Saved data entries
↓

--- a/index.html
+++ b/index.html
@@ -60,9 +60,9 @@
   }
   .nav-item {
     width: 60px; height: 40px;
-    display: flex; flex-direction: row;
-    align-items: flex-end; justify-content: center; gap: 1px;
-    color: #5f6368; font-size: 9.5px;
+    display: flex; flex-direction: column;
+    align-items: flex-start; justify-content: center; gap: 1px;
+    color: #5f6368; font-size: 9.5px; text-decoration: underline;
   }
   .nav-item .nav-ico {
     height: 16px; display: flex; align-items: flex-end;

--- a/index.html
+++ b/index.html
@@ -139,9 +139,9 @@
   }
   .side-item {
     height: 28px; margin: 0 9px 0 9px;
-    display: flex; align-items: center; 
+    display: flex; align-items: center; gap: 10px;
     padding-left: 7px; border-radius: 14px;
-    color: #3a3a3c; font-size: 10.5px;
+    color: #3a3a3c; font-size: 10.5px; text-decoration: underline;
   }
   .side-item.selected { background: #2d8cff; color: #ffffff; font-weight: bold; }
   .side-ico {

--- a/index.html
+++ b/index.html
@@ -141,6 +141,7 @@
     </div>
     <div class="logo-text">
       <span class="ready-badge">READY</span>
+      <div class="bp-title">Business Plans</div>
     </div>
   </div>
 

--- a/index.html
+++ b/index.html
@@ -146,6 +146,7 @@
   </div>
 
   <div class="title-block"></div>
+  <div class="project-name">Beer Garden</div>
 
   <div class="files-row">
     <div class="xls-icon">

↑

● **Your objective**
Which of the lines above mention the word "title"? Pull those lines out.

● **Output of the exercise**
+      <div class="bp-title">Business Plans</div>
   <div class="title-block"></div>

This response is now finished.